[[ Data for this exercise open ]]

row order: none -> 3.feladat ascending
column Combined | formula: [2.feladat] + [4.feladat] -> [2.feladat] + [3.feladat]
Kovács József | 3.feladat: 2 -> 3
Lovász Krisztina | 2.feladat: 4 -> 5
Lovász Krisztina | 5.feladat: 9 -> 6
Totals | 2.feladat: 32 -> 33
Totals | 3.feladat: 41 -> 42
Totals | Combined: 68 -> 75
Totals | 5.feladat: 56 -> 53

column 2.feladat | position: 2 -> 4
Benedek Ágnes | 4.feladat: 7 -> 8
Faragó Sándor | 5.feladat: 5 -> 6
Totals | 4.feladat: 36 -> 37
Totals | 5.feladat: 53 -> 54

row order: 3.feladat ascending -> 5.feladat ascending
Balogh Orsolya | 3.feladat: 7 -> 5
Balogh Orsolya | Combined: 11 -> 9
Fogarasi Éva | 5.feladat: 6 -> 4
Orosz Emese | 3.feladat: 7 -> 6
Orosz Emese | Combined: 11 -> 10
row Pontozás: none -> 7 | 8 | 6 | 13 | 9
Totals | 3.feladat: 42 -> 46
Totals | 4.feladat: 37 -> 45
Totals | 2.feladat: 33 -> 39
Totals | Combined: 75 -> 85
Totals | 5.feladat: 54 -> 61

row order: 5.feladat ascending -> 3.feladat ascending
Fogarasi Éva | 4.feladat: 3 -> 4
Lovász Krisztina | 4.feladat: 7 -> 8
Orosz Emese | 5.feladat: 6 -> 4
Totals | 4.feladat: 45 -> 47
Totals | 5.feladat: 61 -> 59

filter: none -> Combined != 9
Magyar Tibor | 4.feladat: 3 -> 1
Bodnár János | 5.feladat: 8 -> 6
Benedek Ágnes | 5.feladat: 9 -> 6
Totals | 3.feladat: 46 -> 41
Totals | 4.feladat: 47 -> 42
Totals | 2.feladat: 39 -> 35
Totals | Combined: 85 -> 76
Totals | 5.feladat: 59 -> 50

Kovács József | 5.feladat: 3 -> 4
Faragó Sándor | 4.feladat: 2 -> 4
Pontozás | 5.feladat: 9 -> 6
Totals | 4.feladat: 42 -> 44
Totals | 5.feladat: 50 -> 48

[[ Data for this exercise closed ]]

=== Task details ===
Every line between the one holding "Faragó Sándor | 5.feladat: 5 -> 6" and the end of the listing above, inclusive, must be transcribed exactly; omit all others.

=== Response box ===
Faragó Sándor | 5.feladat: 5 -> 6
Totals | 4.feladat: 36 -> 37
Totals | 5.feladat: 53 -> 54

row order: 3.feladat ascending -> 5.feladat ascending
Balogh Orsolya | 3.feladat: 7 -> 5
Balogh Orsolya | Combined: 11 -> 9
Fogarasi Éva | 5.feladat: 6 -> 4
Orosz Emese | 3.feladat: 7 -> 6
Orosz Emese | Combined: 11 -> 10
row Pontozás: none -> 7 | 8 | 6 | 13 | 9
Totals | 3.feladat: 42 -> 46
Totals | 4.feladat: 37 -> 45
Totals | 2.feladat: 33 -> 39
Totals | Combined: 75 -> 85
Totals | 5.feladat: 54 -> 61

row order: 5.feladat ascending -> 3.feladat ascending
Fogarasi Éva | 4.feladat: 3 -> 4
Lovász Krisztina | 4.feladat: 7 -> 8
Orosz Emese | 5.feladat: 6 -> 4
Totals | 4.feladat: 45 -> 47
Totals | 5.feladat: 61 -> 59

filter: none -> Combined != 9
Magyar Tibor | 4.feladat: 3 -> 1
Bodnár János | 5.feladat: 8 -> 6
Benedek Ágnes | 5.feladat: 9 -> 6
Totals | 3.feladat: 46 -> 41
Totals | 4.feladat: 47 -> 42
Totals | 2.feladat: 39 -> 35
Totals | Combined: 85 -> 76
Totals | 5.feladat: 59 -> 50

Kovács József | 5.feladat: 3 -> 4
Faragó Sándor | 4.feladat: 2 -> 4
Pontozás | 5.feladat: 9 -> 6
Totals | 4.feladat: 42 -> 44
Totals | 5.feladat: 50 -> 48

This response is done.